==== Input for this task

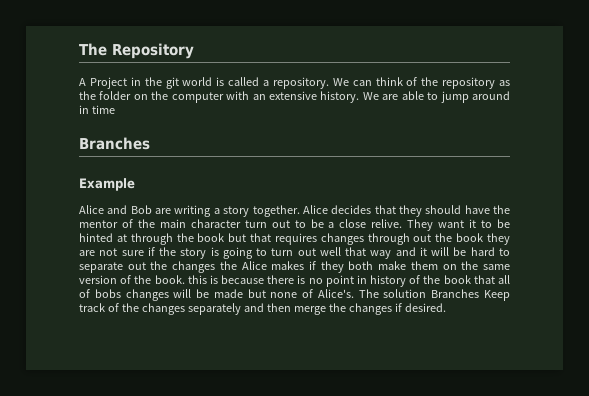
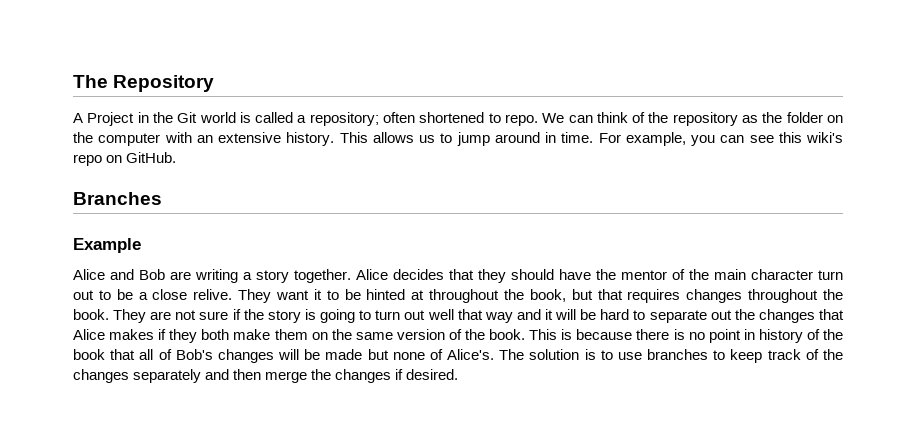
[165,77,179,89] git -> [177,112,198,123] Git
[272,77,329,89] repository. -> [309,112,538,126] repository; often shortened to repo.
[362,91,424,100] We are able -> [339,132,435,143] This allows us
[91,105,115,114] time -> [561,132,843,146] [73,152,177,166] time. For example, you can see this wiki's repo on GitHub.
[130,233,225,245] through the book -> [429,289,566,303] throughout the book,
[367,233,511,245] through out the book they -> [748,289,843,303] [73,309,147,323] throughout the book. They
[219,261,237,270] the -> [819,309,845,320] that
[187,275,207,284] this -> [529,329,558,340] This
[94,289,121,298] bobs -> [175,349,213,360] Bob's
[431,289,511,301] Branches Keep -> [584,349,763,363] is to use branches to keep

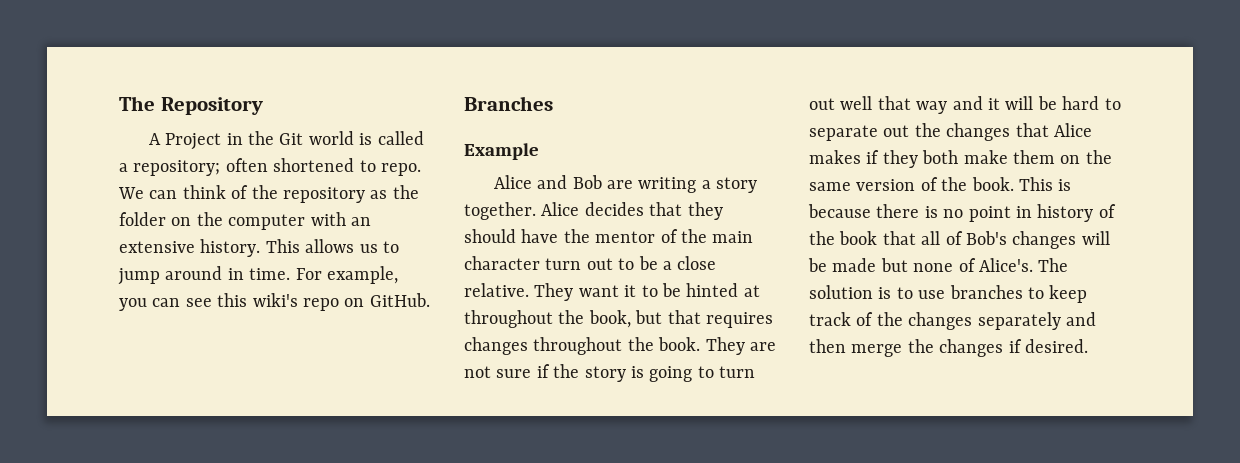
[193,289,233,300] relive. -> [464,283,529,297] relative.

========

Find the word "throughout" in the entries above, then copy each line that holds it.

Exercise answer:
[130,233,225,245] through the book -> [429,289,566,303] throughout the book,
[367,233,511,245] through out the book they -> [748,289,843,303] [73,309,147,323] throughout the book. They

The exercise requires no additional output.